• _PROBLEM TO WORK ON_:
Omit the pictures, then reproduce exactly the line bearing "Ofert Pracy zasilana" and every line after it up to and including the last line of the entries below.

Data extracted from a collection
* * * * *

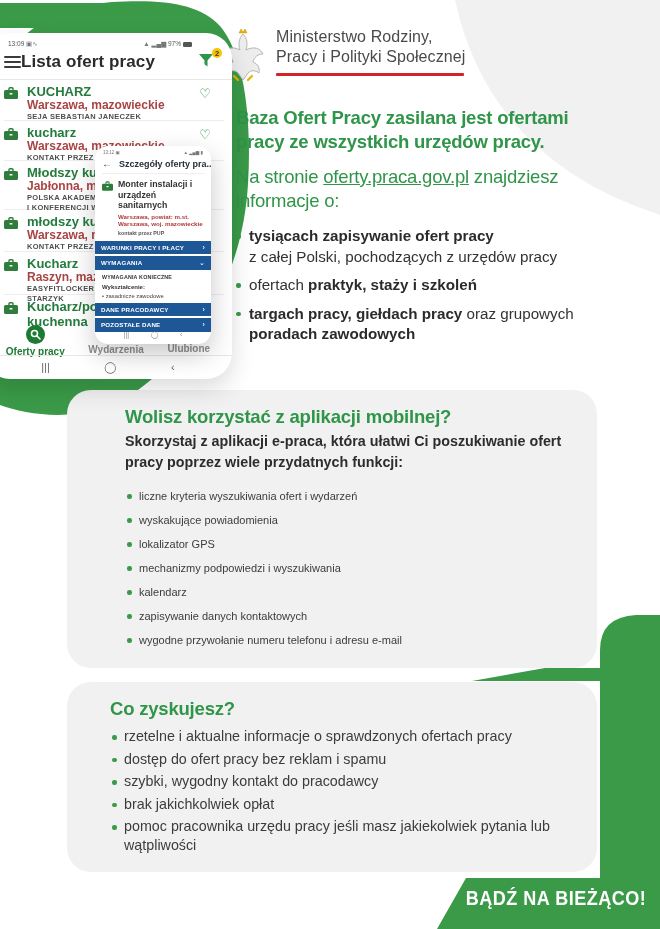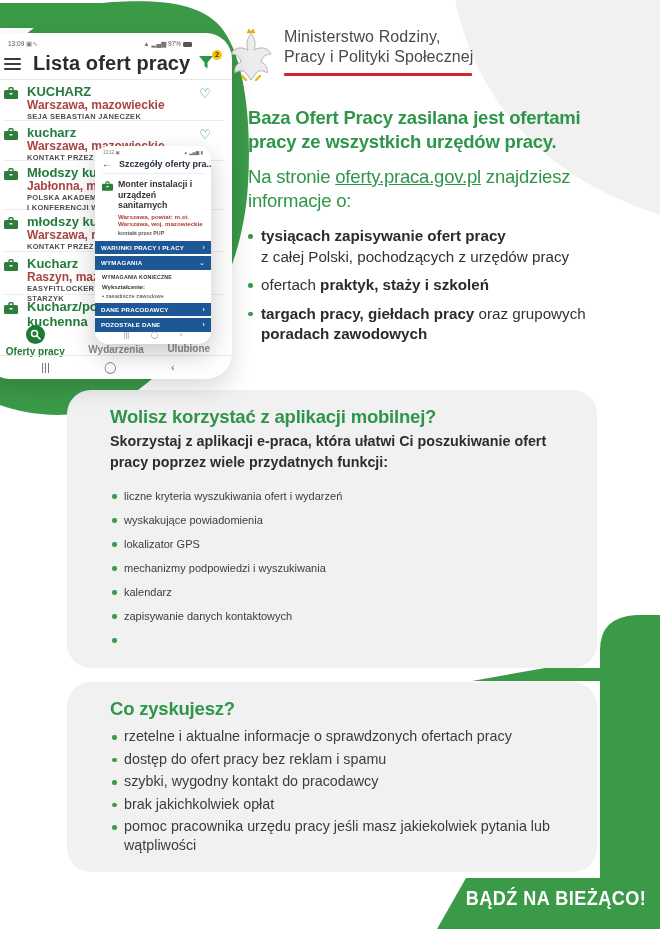"Ministerstwo Rodziny," .ministry { left: 228px -> 220px }
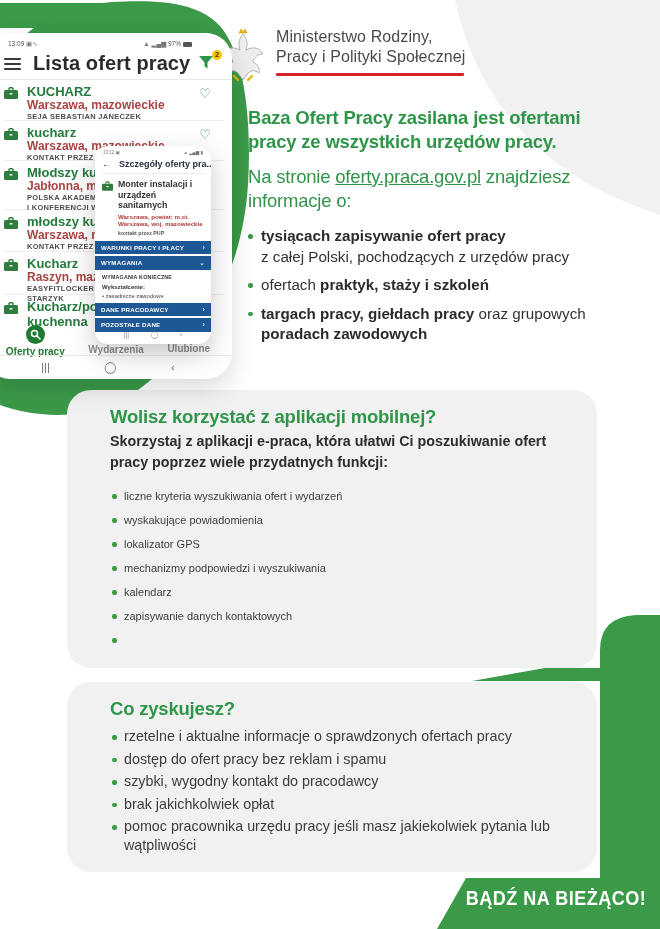"Lista ofert pracy" .p1-title { font-size: 20px -> 17px; margin-left: 12px -> none }
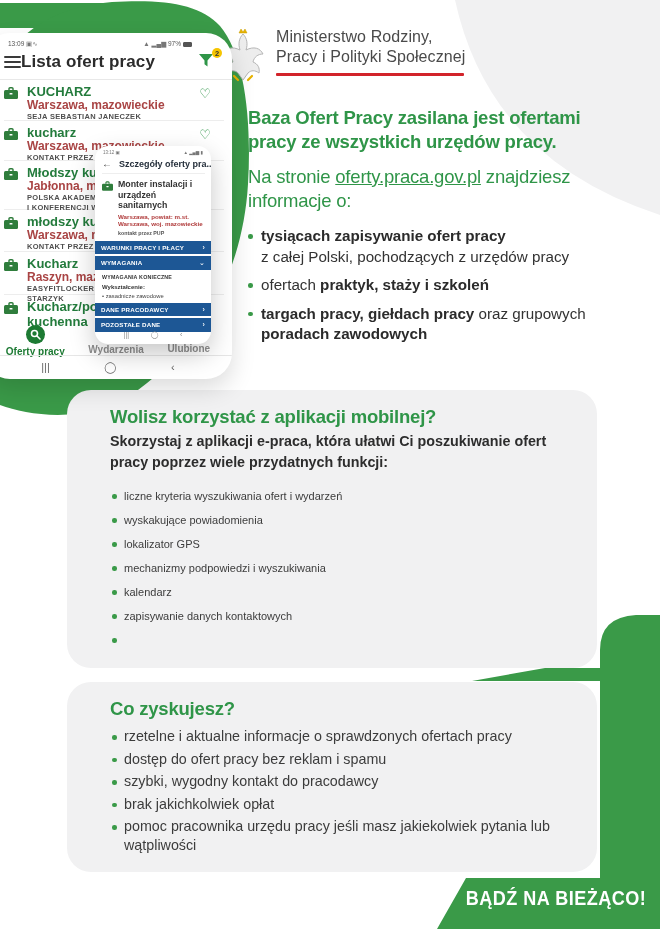"Baza Ofert Pracy zasilana jest" .intro { left: 248px -> 236px }
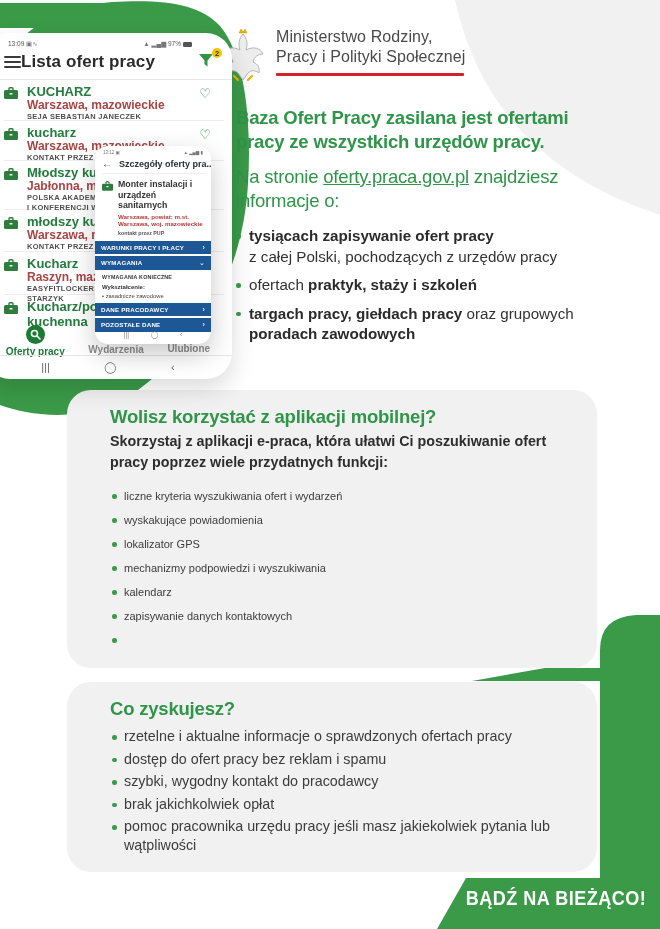"Wolisz korzystać z aplikacji mobilnej?" .card1 { padding: 16px 36px 0 43px -> 16px 36px 0 58px }
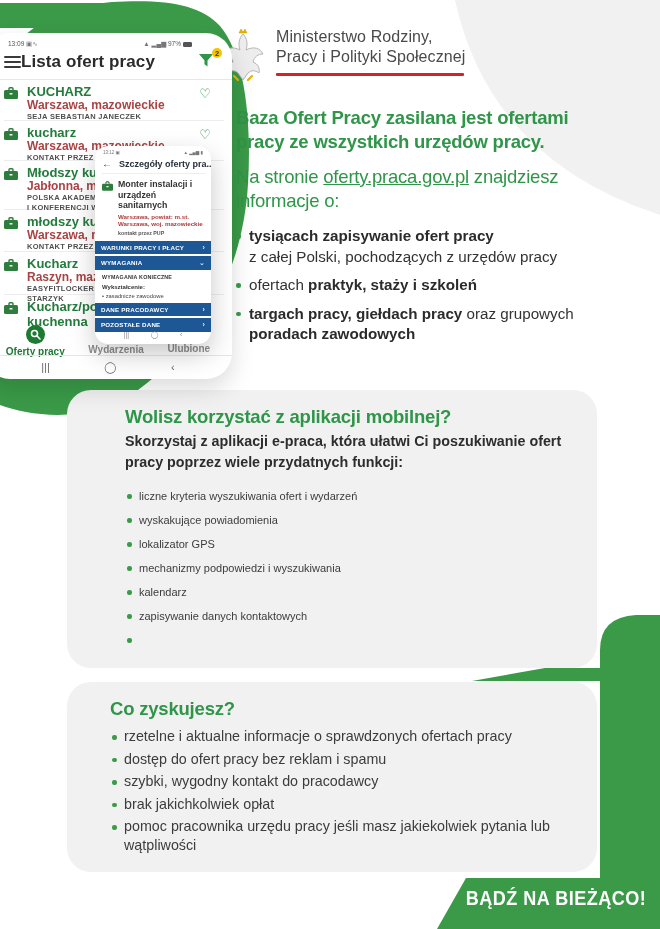"wygodne przywołanie numeru telefonu i" span { html: none -> <span>wygodne przywołanie numeru telefonu i adresu e-mail</span> }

* * * * *

• _WRITTEN ANSWER_:
"Baza Ofert Pracy zasilana jest" .intro { left: 248px -> 236px }
"Wolisz korzystać z aplikacji mobilnej?" .card1 { padding: 16px 36px 0 43px -> 16px 36px 0 58px }
"wygodne przywołanie numeru telefonu i" span { html: none -> <span>wygodne przywołanie numeru telefonu i adresu e-mail</span> }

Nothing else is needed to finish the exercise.